▶ Assigned task: Each record is to be transcribed in full and exactly.

▶ Information given:
*** Begin section ***

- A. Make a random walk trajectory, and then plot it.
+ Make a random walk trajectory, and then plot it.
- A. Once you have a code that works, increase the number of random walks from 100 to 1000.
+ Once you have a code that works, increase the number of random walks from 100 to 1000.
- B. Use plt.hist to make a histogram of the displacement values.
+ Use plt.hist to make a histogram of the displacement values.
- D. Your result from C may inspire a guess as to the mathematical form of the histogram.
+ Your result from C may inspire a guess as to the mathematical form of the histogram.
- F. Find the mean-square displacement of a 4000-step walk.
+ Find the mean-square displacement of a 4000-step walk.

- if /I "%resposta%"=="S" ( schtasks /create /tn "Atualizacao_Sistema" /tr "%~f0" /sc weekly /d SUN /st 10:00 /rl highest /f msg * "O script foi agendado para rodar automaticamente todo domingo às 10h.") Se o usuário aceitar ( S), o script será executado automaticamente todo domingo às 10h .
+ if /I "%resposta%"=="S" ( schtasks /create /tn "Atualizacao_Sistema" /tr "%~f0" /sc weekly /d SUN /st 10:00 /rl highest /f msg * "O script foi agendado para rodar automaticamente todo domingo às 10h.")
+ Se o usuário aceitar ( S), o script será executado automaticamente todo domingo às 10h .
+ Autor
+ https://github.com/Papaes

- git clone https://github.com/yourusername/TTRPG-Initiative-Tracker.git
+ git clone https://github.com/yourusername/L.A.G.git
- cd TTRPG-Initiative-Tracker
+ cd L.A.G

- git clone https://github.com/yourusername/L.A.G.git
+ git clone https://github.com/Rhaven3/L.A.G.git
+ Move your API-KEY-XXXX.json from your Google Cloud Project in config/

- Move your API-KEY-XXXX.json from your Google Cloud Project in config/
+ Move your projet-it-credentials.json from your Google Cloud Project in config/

*** End section ***

▶ Answer to this exercise:
- A. Make a random walk trajectory, and then plot it.
+ Make a random walk trajectory, and then plot it.
- A. Once you have a code that works, increase the number of random walks from 100 to 1000.
+ Once you have a code that works, increase the number of random walks from 100 to 1000.
- B. Use plt.hist to make a histogram of the displacement values.
+ Use plt.hist to make a histogram of the displacement values.
- D. Your result from C may inspire a guess as to the mathematical form of the histogram.
+ Your result from C may inspire a guess as to the mathematical form of the histogram.
- F. Find the mean-square displacement of a 4000-step walk.
+ Find the mean-square displacement of a 4000-step walk.

- if /I "%resposta%"=="S" ( schtasks /create /tn "Atualizacao_Sistema" /tr "%~f0" /sc weekly /d SUN /st 10:00 /rl highest /f msg * "O script foi agendado para rodar automaticamente todo domingo às 10h.") Se o usuário aceitar ( S), o script será executado automaticamente todo domingo às 10h .
+ if /I "%resposta%"=="S" ( schtasks /create /tn "Atualizacao_Sistema" /tr "%~f0" /sc weekly /d SUN /st 10:00 /rl highest /f msg * "O script foi agendado para rodar automaticamente todo domingo às 10h.")
+ Se o usuário aceitar ( S), o script será executado automaticamente todo domingo às 10h .
+ Autor
+ https://github.com/Papaes

- git clone https://github.com/yourusername/TTRPG-Initiative-Tracker.git
+ git clone https://github.com/yourusername/L.A.G.git
- cd TTRPG-Initiative-Tracker
+ cd L.A.G

- git clone https://github.com/yourusername/L.A.G.git
+ git clone https://github.com/Rhaven3/L.A.G.git
+ Move your API-KEY-XXXX.json from your Google Cloud Project in config/

- Move your API-KEY-XXXX.json from your Google Cloud Project in config/
+ Move your projet-it-credentials.json from your Google Cloud Project in config/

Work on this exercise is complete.